I imagine any relationship with her would be a bad romance.This image can be found on the website of Luna Magazine.
I imagine any relationship with her would be a bad romance.
This image can be found on the website of Luna Magazine.

No, I’m not talking about the Lady Gaga song. This week, I’m going to be wrapping up my series on the problems I have when it comes to writing and how I fix those issues (or at least make them easier to deal with). You can find part three here. This has been an interesting series for me, since it has really forced me to focus on the problems I have in writing and consciously look at how I resolve the issues, in addition to getting me thinking about what I don’t like to write about and why. I hope that these few posts have been helpful for you as well, whether or not you struggle with the same writing issues that I do. Anyway, let’s talk about writing romances.

Simply put: I hate it. Or rather, I hate writing about healthy romantic relationships. I just can’t do it. Every time I try to write dialogues or situations for a dating/married couple, it comes off as cliched and cheesy and completely unbelievable. It’s not because I have no experience in the matter…I’m in a very healthy relationship with a very wonderful guy and we’re both helpless romantics. I just can’t translate the essence of that relationship into words on a page, no matter how much I try. Consequently, all the relationships I do write about are dysfunctional, to say the least. I mentioned in yesterday’s post that I’ve written a sort of satire of my own shortcomings as an author, and the romance problem is one of the first things that I mock. Well written happy relationships are really not my thing. Every story I have with a romance in it usually has something wrong. Dead Flowers explores a happy relationship as it rapidly turns sour and painful (without the use of dialogue). The narrator in Words Between the Lines is dealing with the memories of past abuse and the  pain of being abandoned by her lover. Things don’t end so well for the young married couple in Odd One Out. I think you’re starting to get the picture. To recap: when I write about romantic relationships, either something really bad happens to the two characters involved, or I write about things going wrong in that relationship. Every time I read a story with a couple in it to my friend Kat, she always says something at the beginning along the lines of “Poor things. I wonder what you’re going to do to them this time.”  Try as I might, I cannot get a good, healthy relationship written in any of my stories. I guess it just goes along with why I don’t like writing happy endings to my works, only in this case, it’s not for lack of trying.

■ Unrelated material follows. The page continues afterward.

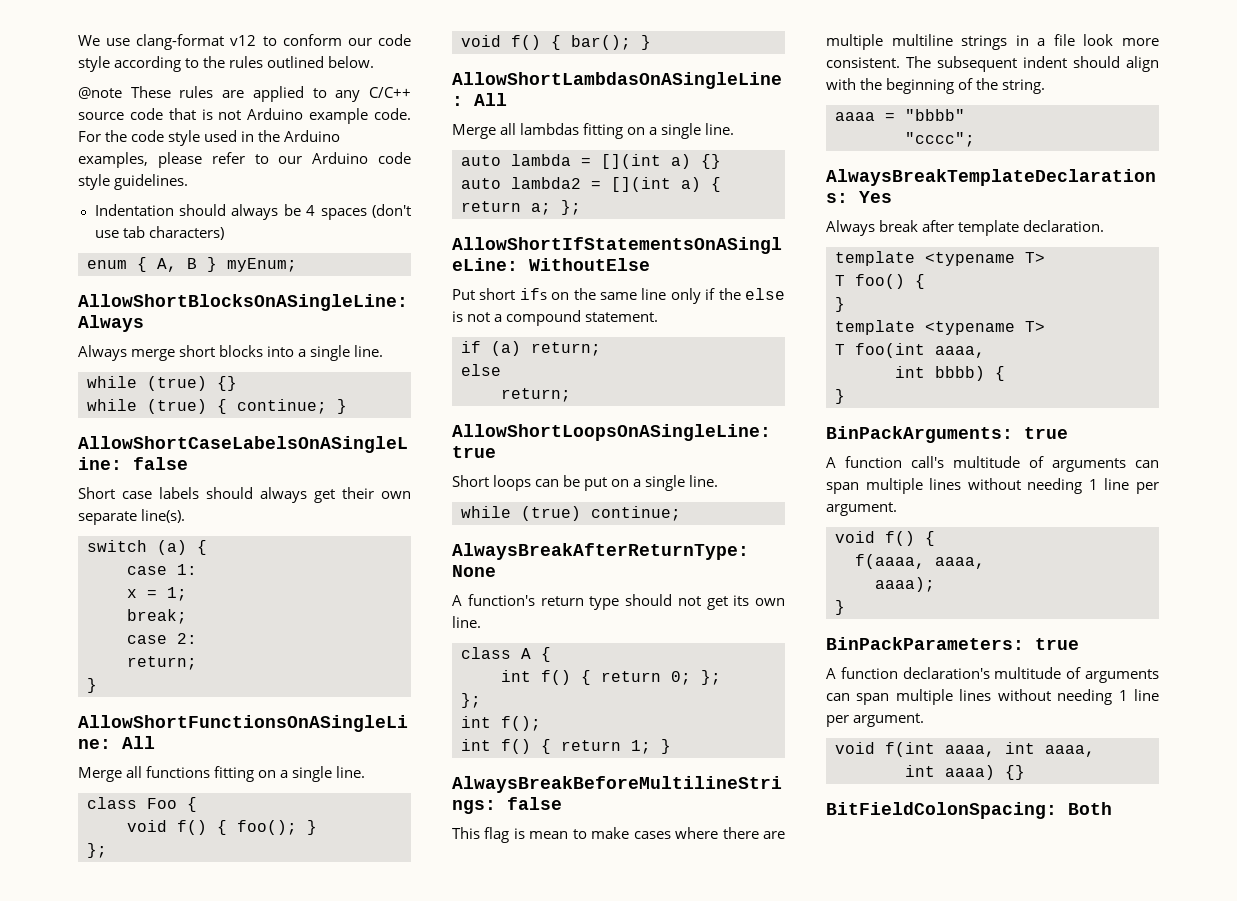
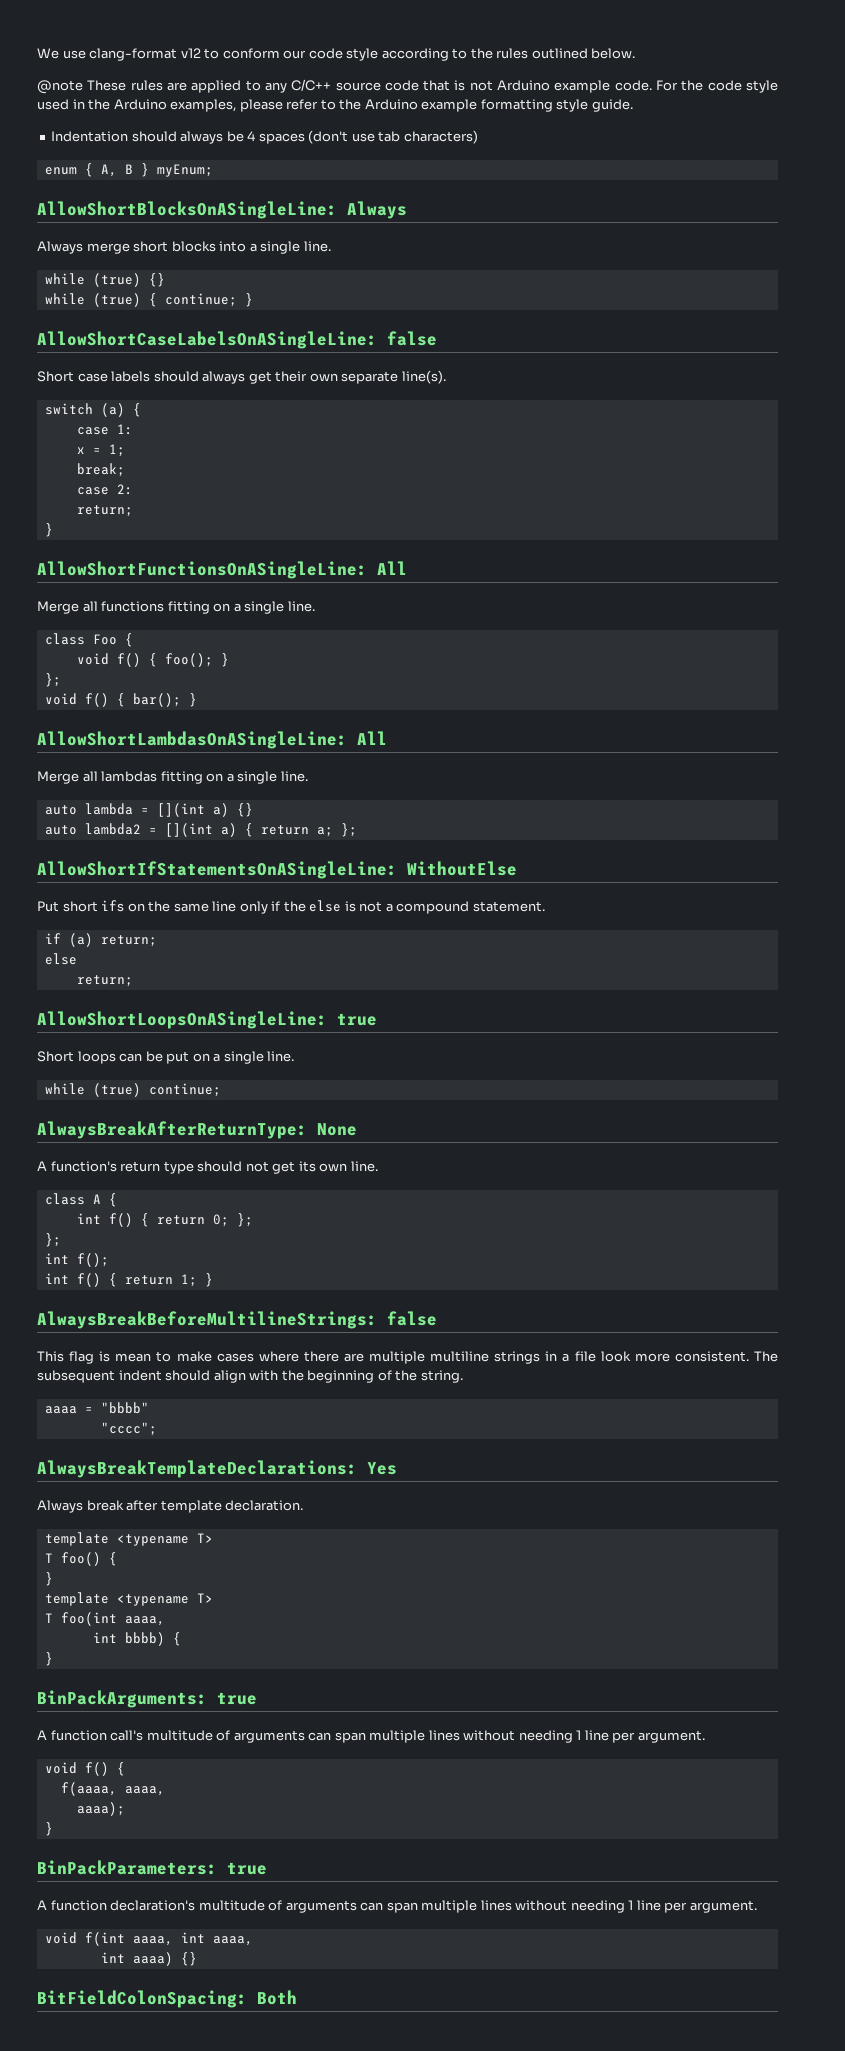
[278,152,411,164] [78,174,189,190] our Arduino code style guidelines. -> [339,99,633,112] the Arduino example formatting style guide.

Lord Peter Wimsey and Harriet Vane - one of my favorite romances.
Lord Peter Wimsey and Harriet Vane – one of my favorite romances.

What do I do to fix this particularly unfortunate problem? Well….to be honest, I’m still trying to figure out a solution that will actually work for me. The closest I’ve come to resolving the issue is using examples from my own dating life. The problem seems to be that what is natural for me and my boyfriend in real life comes across as stilted on the page. I’ve actually come across very few people who write romance and write it well (Agatha Christie and Dorothy L Sayers both did excellent jobs). So, I’m still rather stumped on this issue. If any of y’all have any suggestions, please let me know. I’m more than willing to listen to advice. Anyone else have any problems writing good romances?

2 thoughts on “Confessions of a Crazy Writer, Part 4: You and Me Could Write a Bad Romance

  1. My personal opinion, though I’m really shooting from the hip here, is not to make the romance the central item of the story. As someone who’s been happily married for 5 years now (but who doesn’t write much in the way of stories), the romance is better revealed in how the two people react to OTHER things. I really liked the romance between Zoe and Wash in Firefly. It isn’t thrust in your face, it doesn’t steal the spotlight, but you can tell that it’s happy, healthy, stable, and a little spicy.

    I think what I’m saying is that a happy, healthy relationship isn’t an item in the story, it’s a part of the characters involved in it. You show the relationship through the characters and their actions, just like you would show any other aspect of the character.

  2. Let me add to what Colin wrote. Forget about writing about “romance”. It is an idealized parody of the reality. Instead write about people who love in meaningful and persistent ways. Love does not avoid pain, it struggles with reality and puts up with a lot. Two people fighting hard through the vicissitudes of life and adding more souls to the family as they go on. They usually do this with family supporting them. The reality struggles of going to work and finding child care and making the hard decisions of life style isn’t thrilling but it is reality. Paying for college and retirement and vacations and the house and the grocery bills, the electric bills, etc. are the nuts and bolts of real life.

    As a psychologist most of what you see in drama would, in reality, end up in my office. I deal with this stuff every day.